M. Thierry Benoit. Pouvez-vous nous dire précisément à quels types de clauses le projet de loi fait référence ? Quels éléments nouveaux doivent selon vous entrer dans la négociation du bail ?

M. le rapporteur. C’est la loi Bussereau qui a créé le bail environnemental. Cette loi a énuméré toute une série de clauses que le bailleur pouvait imposer au preneur dans une dizaine de zones – parcs naturels régionaux, zones Natura 2000, zone littorale, zones vulnérables, etc.

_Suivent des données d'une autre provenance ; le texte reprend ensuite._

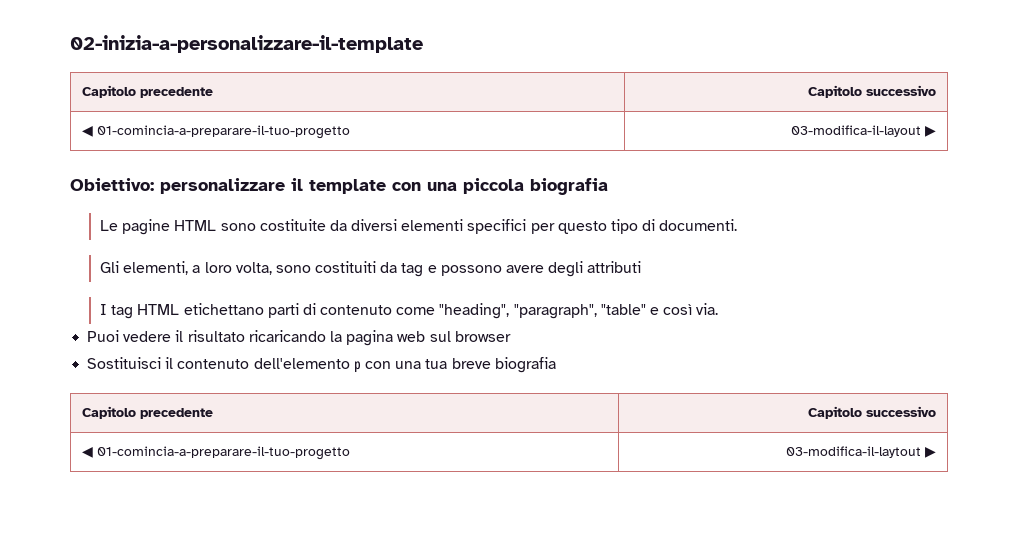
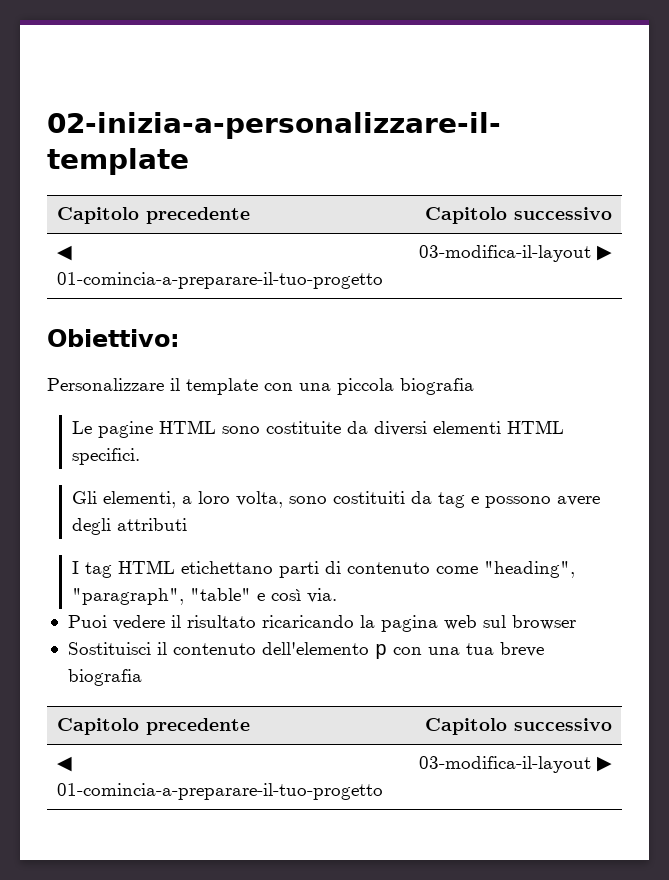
[160,178,285,194] personalizzare -> [47,378,164,391] // Personalizzare
[467,219,738,234] specifici per questo tipo di documenti. -> [507,420,565,434] [72,448,141,465] HTML specifici.
[785,446,921,458] 03-modifica-il-laytout -> [419,756,592,773] 03-modifica-il-layout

À l’origine, le présent texte prévoyait d’appliquer à l’ensemble du territoire la même réglementation. J’avais d’ailleurs défendu cette proposition devant l’Assemblée nationale lors de la première lecture. Mais le Sénat a souhaité revenir en arrière. Il suffit de lire l’alinéa 11 de l’article 4 pour s’en convaincre : « Des clauses visant au respect par le preneur de pratiques ayant pour objet la préservation de la ressource en eau, de la biodiversité, des paysages, de la qualité des produits, des sols et de l’air, la prévention des risques naturels et la lutte contre l’érosion, y compris des obligations de maintien d’un taux minimal d’infrastructures écologiques, peuvent être incluses dans les baux dans au moins un des cas suivants : » En vérité, cela ne vaut que dans un cas : « - pour garantir, sur la ou les parcelles mises à bail, le maintien de ces pratiques ou infrastructures ».

Cela signifie que le bailleur ne peut imposer au preneur que des clauses environnementales déjà existantes, en l’occurrence la poursuite des pratiques antérieures. Voilà comment le texte est ressorti du Sénat.

Suivant l’avis défavorable du rapporteur, la Commission rejette les amendements identiques.

La Commission est ensuite saisie de l’amendement CE452 de Mme Delphine Batho.

Mme Delphine Batho. Pour développer l’agroécologie, il y avait deux méthodes possibles : définir un ordre public environnemental s’appliquant de la même façon sur l’ensemble du territoire ou mobiliser la société civile au travers de la généralisation du bail environnemental. C’est la seconde méthode qui a été choisie.

Le texte qui est sorti du Sénat est en recul par rapport au choix qui avait été opéré. Cela pose, selon moi, un problème de fond : lier le bail environnemental au maintien des pratiques existantes donne de l’agroécologie l’image d’une agriculture conservatrice, ce qu’elle n’est pas. Voilà pourquoi il convient de parler de « respect » des pratiques ou des infrastructures d’intérêt écologique plutôt que de « maintien » de celles-ci, s’agissant des objectifs du bail environnemental.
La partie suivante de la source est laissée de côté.